O aspeto desta mesma placa deixa transparecer, inevitavelmente, claro que está, juntamente com o sentimento que propaga, que se encontrava neste mesmo sítio desde o princípio. “Desde o princípio de quê?” podem-me perguntar; ao que vos respondo: – Desde o princípio do caminho escolar. Mais especificamente, desde o início da entrada no 2º ciclo; contudo os seus efeitos são mais frequentemente visíveis no secundário.
No momento em que somos mergulhados de cabeça no ambiente escolar, ficamos totalmente expostos a uma multitude de personalidades e caras diferentes, umas mais ou menos hospedeiras que as outras. Somos sujeitos a centenas de olhares estranhos, risos de fundo, especulações, corredores apertados e ocasionais encontros desagradáveis com sujeitos que preferíamos nem ver. Muitos sabem lidar com isso.
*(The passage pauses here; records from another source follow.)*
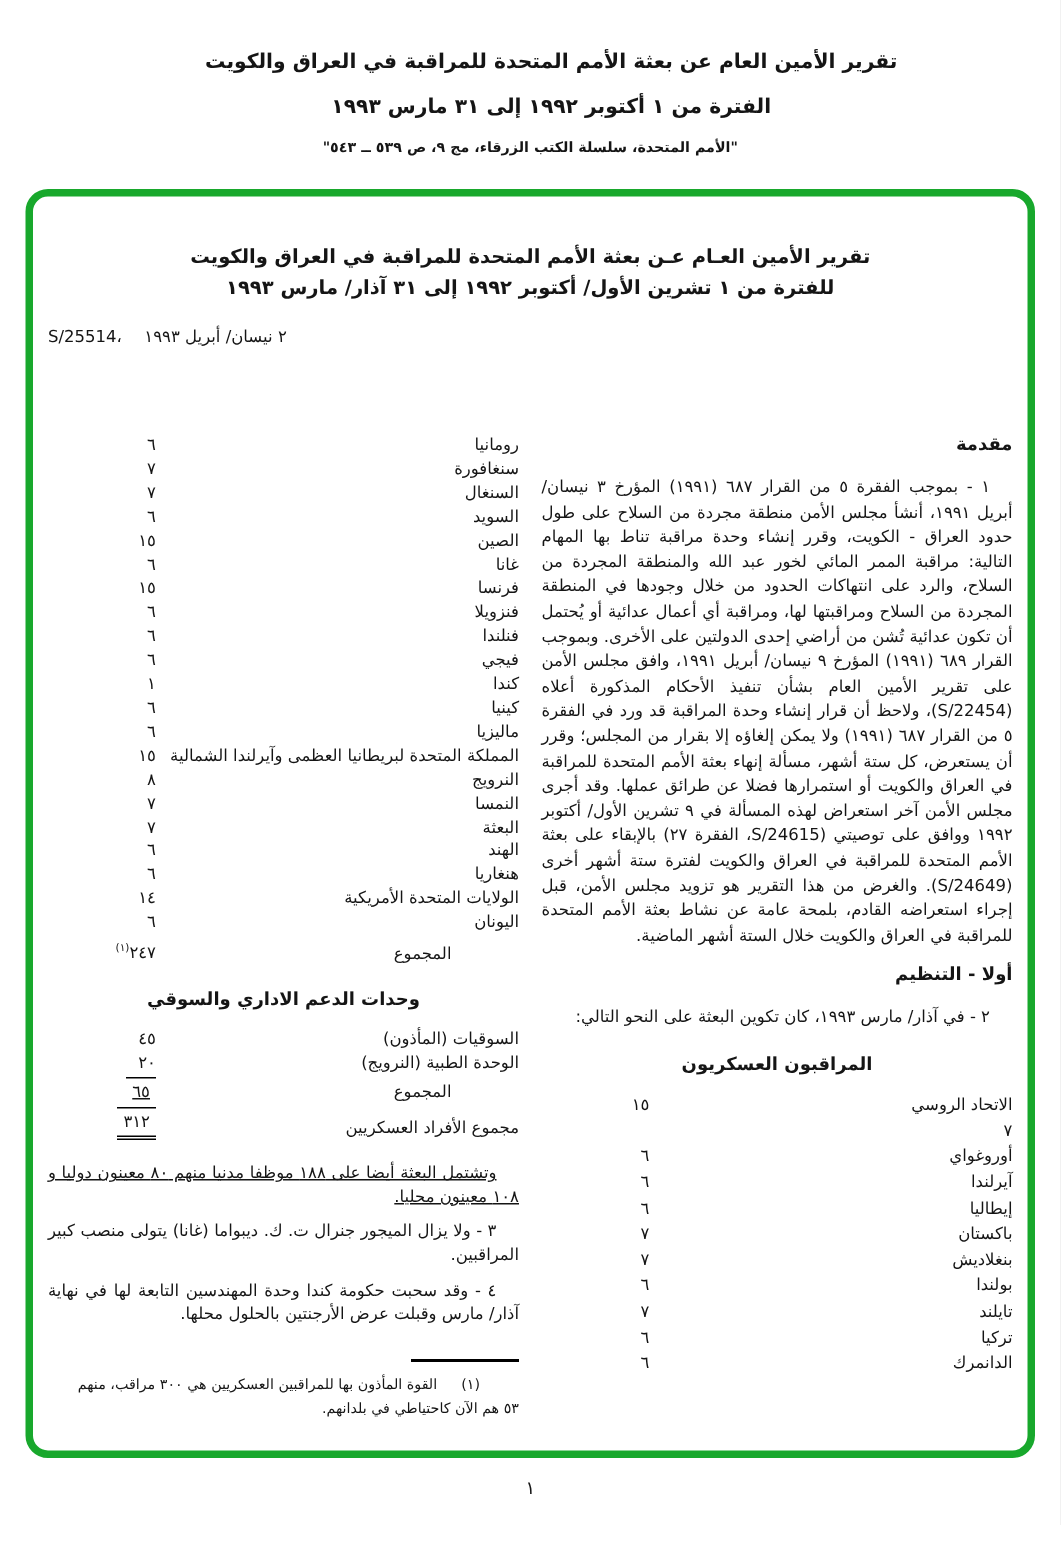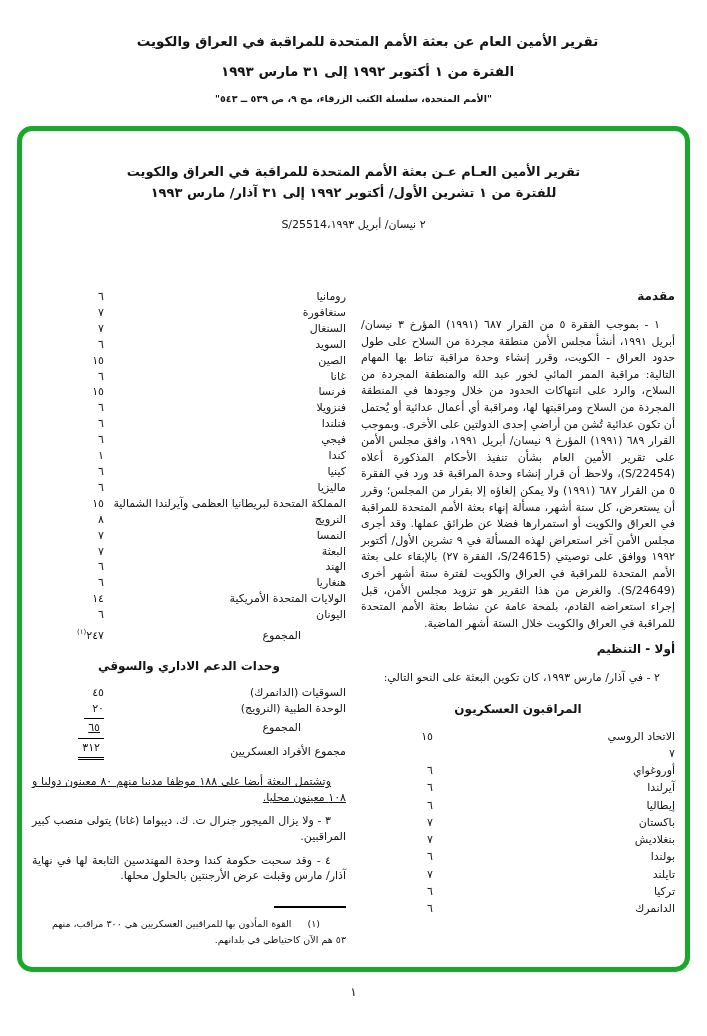--- a/index.html
+++ b/index.html
@@ -24,21 +24,21 @@
     box-sizing:border-box;
     border:5px solid #404040;
     border-radius:15px;
     padding:30px 10px 16px 10px;
     background:#fff;
   }
   .box-title{text-align:center;font-weight:bold;font-size:13px;line-height:21px;}
   .symline{
     margin-top:15px;
     direction:ltr;
-    display:flex;justify-content:center;gap:0;
+    display:flex;justify-content:flex-start;gap:15px;
     font-size:11px;
   }
   .symline .sym{direction:ltr;unicode-bidi:isolate;}
   .symline .dat{direction:rtl;unicode-bidi:isolate;}
   
   .columns{margin-top:58px;display:flex;gap:15px;align-items:flex-start;}
   .col{flex:1;min-width:0;}
   .sec-head{font-weight:bold;font-size:12px;line-height:14px;margin:0 0 14px 0;}
   .sub-head{text-align:center;font-weight:bold;font-size:12px;line-height:14px;margin:15px 0 12px 0;}
   p.body{font-size:11px;line-height:16.6px;text-align:justify;margin:0 0 10px 0;text-indent:15px;}
@@ -267,21 +267,21 @@
         <div class="crow total-row">
           <span class="nm lbl-indent">المجموع</span>
           <span class="vl"><span>٢٤٧</span><sup>(١)</sup></span>
         </div>
 
         <div class="sub-head">وحدات الدعم الاداري والسوقي</div>
 
         <div>
 
             <div class="crow">
-              <span class="nm">السوقيات (الدانمرك)</span>
+              <span class="nm">السوقيات (المأذون)</span>
               <span class="vl">٤٥</span>
             </div>
 
             <div class="crow">
               <span class="nm">الوحدة الطبية (النرويج)</span>
               <span class="vl">٢٠</span>
             </div>
           </div>
 
         <div class="crow total-row">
Outros tantos triunfam por cima de todas estas circunstâncias com a ajuda da sua própria autoestima ou capacidade de criar laços de amizade neste mar de pessoas, no qual outra grande parte se acaba por afogar. Afogar como? Afogar,  simplesmente! Sentir-se à deriva, impotente e incapaz de ganhar coragem para sequer tentar cumprimentar aquela pessoa que observa durante as aulas numa ânsia constante, incessantemente a pensar em como seria maravilhoso ser sua amiga. Esta falta de confiança, aliada ao contínuo pensamento de “eu não sou bom/boa o suficiente” priva muitos alunos de viver uma boa vida e ter uma experiência escolar agradável; tal como aquela que vemos nos programas televisivos direcionados aos adolescentes entre os 14 e 19 anos.
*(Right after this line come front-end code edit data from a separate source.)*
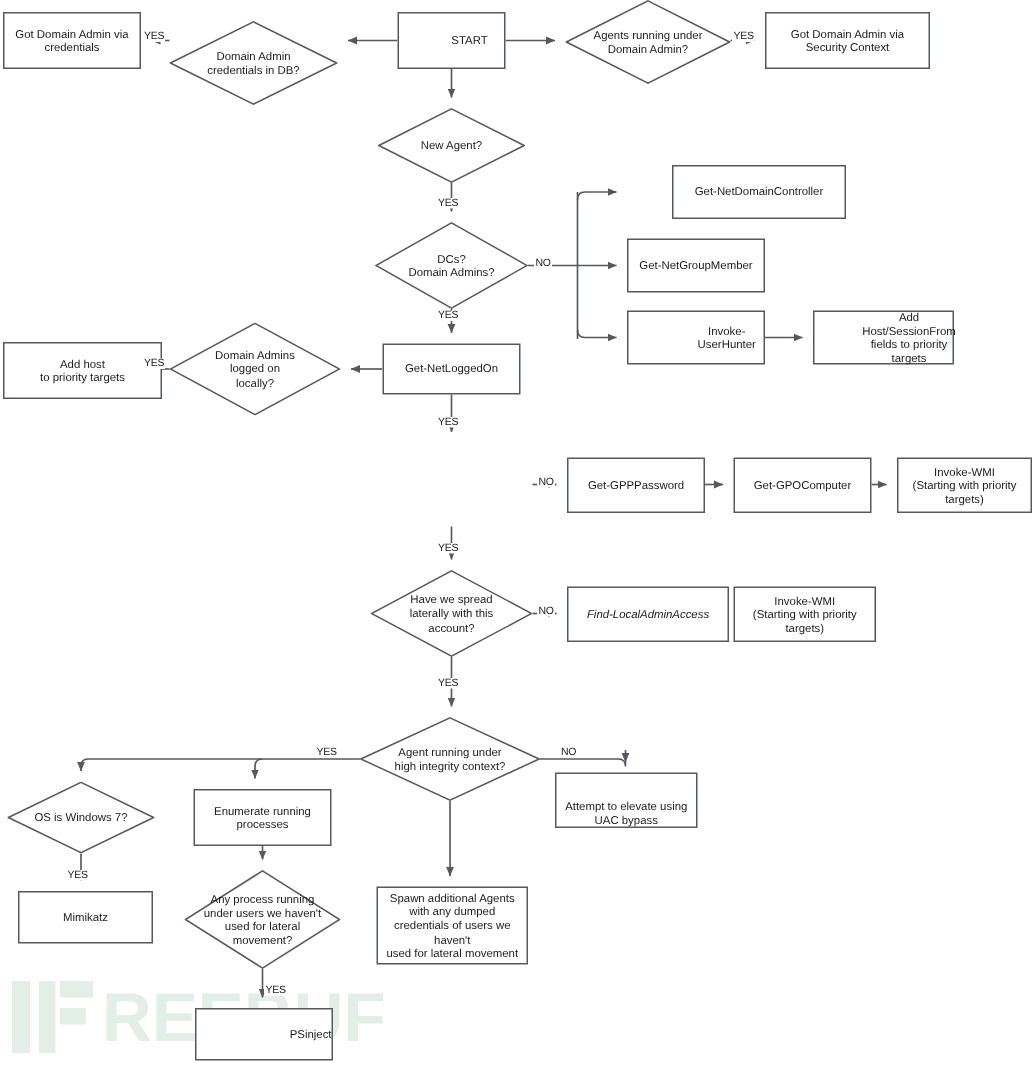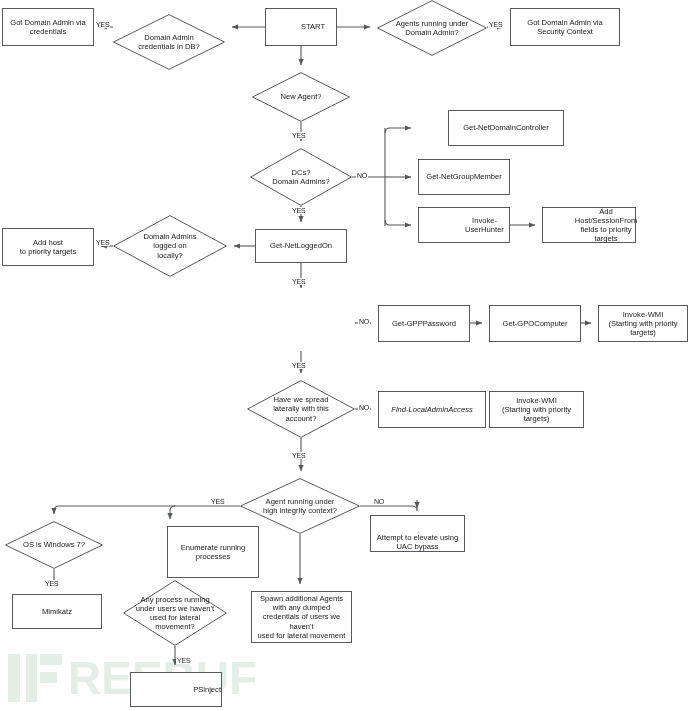--- a/index.html
+++ b/index.html
@@ -170,21 +170,21 @@
       </svg><span class="dlabel">New Agent?</span></div>
     <div class="node diamond" style="left: 250px; top: 148px; width: 102px; height: 58px;"><svg class="dshape" viewBox="0 0 102 58" preserveAspectRatio="none">
         <path d="M51,0.6 L101.4,29 L51,57.4 L0.6,29 Z" fill="#ffffff" stroke="#55585c" stroke-width="1"></path>
       </svg><span class="dlabel">DCs?
 Domain Admins?</span></div>
     <div class="node box" style="left: 437px; top: 110px; width: 116px; height: 36px; margin-left: 11px;"><span>Get-NetDomainController</span></div>
     <div class="node box" style="left: 418px; top: 159px; width: 92px; height: 36px;"><span>Get-NetGroupMember</span></div>
     <div class="node box" style="left: 418px; top: 207px; width: 92px; height: 36px; padding-left: 41px;"><span>Invoke-UserHunter</span></div>
     <div class="node box" style="left: 542px; top: 207px; width: 94px; height: 36px; padding-left: 34px;"><span>Add Host/SessionFrom
 fields to priority targets</span></div>
-    <div class="node box" style="left: 2px; top: 228px; width: 92px; height: 38px; text-align: center;"><span>Add host
+    <div class="node box" style="left: 2px; top: 228px; width: 106px; height: 38px; text-align: center;"><span>Add host
 to priority targets</span></div>
     <div class="node diamond" style="left: 113px; top: 215px; width: 114px; height: 62px;"><svg class="dshape" viewBox="0 0 114 62" preserveAspectRatio="none">
         <path d="M57,0.6 L113.4,31 L57,61.4 L0.6,31 Z" fill="#ffffff" stroke="#55585c" stroke-width="1"></path>
       </svg><span class="dlabel">Domain Admins
 logged on
 locally?</span></div>
     <div class="node box" style="left: 255px; top: 229px; width: 92px; height: 34px;"><span>Get-NetLoggedOn</span></div>
     <div class="node box" style="left: 378px; top: 305px; width: 92px; height: 37px;"><span>Get-GPPPassword</span></div>
     <div class="node box" style="left: 489px; top: 305px; width: 92px; height: 37px;"><span>Get-GPOComputer</span></div>
     <div class="node box" style="left: 598px; top: 305px; width: 90px; height: 37px;"><span>Invoke-WMI
@@ -197,21 +197,21 @@
     <div class="node box" style="left: 378px; top: 391px; width: 108px; height: 37px; font-style: italic;"><span>Find-LocalAdminAccess</span></div>
     <div class="node box" style="left: 489px; top: 391px; width: 95px; height: 37px;"><span>Invoke-WMI
 (Starting with priority targets)</span></div>
     <div class="node diamond" style="left: 240px; top: 478px; width: 120px; height: 56px;"><svg class="dshape" viewBox="0 0 120 56" preserveAspectRatio="none">
         <path d="M60,0.6 L119.4,28 L60,55.4 L0.6,28 Z" fill="#ffffff" stroke="#55585c" stroke-width="1"></path>
       </svg><span class="dlabel">Agent running under
 high integrity context?</span></div>
     <div class="node diamond" style="left: 5px; top: 521px; width: 98px; height: 48px;"><svg class="dshape" viewBox="0 0 98 48" preserveAspectRatio="none">
         <path d="M49,0.6 L97.4,24 L49,47.4 L0.6,24 Z" fill="#ffffff" stroke="#55585c" stroke-width="1"></path>
       </svg><span class="dlabel">OS is Windows 7?</span></div>
-    <div class="node box" style="left: 129px; top: 526px; width: 92px; height: 52px; margin-left: 38px;"><span>Enumerate running
+    <div class="node box" style="left: 129px; top: 526px; width: 92px; height: 38px;"><span>Enumerate running
 processes</span></div>
     <div class="node box" style="left: 370px; top: 515px; width: 95px; height: 37px; align-items: flex-end;"><span>Attempt to elevate using
 UAC bypass</span></div>
     <div class="node box" style="left: 12px; top: 594px; width: 90px; height: 35px;"><span>Mimikatz</span></div>
     <div class="node diamond" style="left: 123px; top: 580px; width: 104px; height: 66px;"><svg class="dshape" viewBox="0 0 104 66" preserveAspectRatio="none">
         <path d="M52,0.6 L103.4,33 L52,65.4 L0.6,33 Z" fill="#ffffff" stroke="#55585c" stroke-width="1"></path>
       </svg><span class="dlabel">Any process running
 under users we haven't
 used for lateral
 movement?</span></div>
Ao chegarem a casa e “rastejarem” para a segurança dos seus quartos, muitos são confrontados com o sorriso da própria mãe e a frase “então como correu a escola? Bem?” “Correu bem, mãe. Tenho trabalhos de casa para fazer, vou para o quarto.” Esta ingenuidade quase perigosa torna-se um modo de vida; uma máscara, um refúgio. E não só os envolve num casulo só deles, como também os afasta de todos os outros, aqueles que nos rodeiam. Pouco a pouco, este mar de pessoas consegue afasta-los cada vez mais; e alguns nunca mais regressam.
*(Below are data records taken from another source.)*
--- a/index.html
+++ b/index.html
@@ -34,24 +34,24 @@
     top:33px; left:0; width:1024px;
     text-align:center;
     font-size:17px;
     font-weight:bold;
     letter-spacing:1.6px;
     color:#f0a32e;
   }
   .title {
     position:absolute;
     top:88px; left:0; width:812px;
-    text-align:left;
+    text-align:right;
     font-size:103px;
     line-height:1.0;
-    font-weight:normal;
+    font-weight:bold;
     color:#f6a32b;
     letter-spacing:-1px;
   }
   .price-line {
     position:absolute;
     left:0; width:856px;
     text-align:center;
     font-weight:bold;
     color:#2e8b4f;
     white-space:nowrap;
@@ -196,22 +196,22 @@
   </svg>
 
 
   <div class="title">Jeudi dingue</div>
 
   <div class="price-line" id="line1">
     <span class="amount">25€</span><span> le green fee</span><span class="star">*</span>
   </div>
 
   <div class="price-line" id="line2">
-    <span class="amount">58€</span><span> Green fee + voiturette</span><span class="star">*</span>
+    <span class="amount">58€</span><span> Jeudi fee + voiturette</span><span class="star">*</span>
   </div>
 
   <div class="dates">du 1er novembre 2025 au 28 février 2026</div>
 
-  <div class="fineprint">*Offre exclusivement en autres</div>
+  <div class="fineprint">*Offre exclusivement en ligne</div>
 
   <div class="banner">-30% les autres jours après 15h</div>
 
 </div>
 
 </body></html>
Medo de pedir ajuda, receio de não serem aceites, vergonha de se exporem em frente a um público, ou até limitados pelo seu próprio orgulho. Quebrar este ciclo vicioso de teatralização e sentimentos fingidos torna-se cada vez mais difícil, como também cada vez mas pesado de carregar. O próprio processo de escrever este texto revela-se difícil para mim também, sendo que neste momento sustento os sentimentos de milhares e milhares de alunos por todo o mundo. Milhares de alunos que passam despercebidos por entre os corredores das escolas, milhares de alunos que ainda se sentem obrigados a criar uma faceta alegre de si mesmos para fazer frente aos ocasionais “está tudo bem?” que tanto os atormenta; que tanto faz o seu coração pulsar e os seus ossos estremecer por debaixo da sua carne. É difícil, pois tal como estas pessoas de quem muitas vezes ouvimos falar em livros ou vemos em filmes, (mas nunca suspeitamos da sua existência no nosso dia-a-dia) já sofri do mesmo. Posso até dizer que ainda o faço hoje. Claro que isto não é, no meu caso, um sentimento constante – contudo, aparece de vez em quando sem convite, como um convidado indesejado. Este retira-nos a própria motivação de viver, tornando difícil até o simples ato de levantar da cama para fazer o que seja. “Não me apetece.” “Para quê?” “Isto não tem sentido.” “Só quero dormir o dia inteiro. . . e com sorte nunca mais acordar.” Todos estes sentimentos são-me,  a mim, muito familiares; como também a própria ideia de que existem outros tantos milhares como eu, espalhados pelos 6 continentes do mundo. Muitos deles nem têm a mera noção do seu próprio estado, e é por essas mesmas pessoas que escrevo esta crónica. É por essas mesmas pessoas que exponho as minhas experiências pessoais, é por essas mesmas pessoas que dou a minha voz. . . para lhes dar a SUA voz.
O final deste trilho aproxima-se, com cada passo que damos em frente. Por agora, continuaremos a rasgar o seu caminho. . . até chegarmos ao destino final.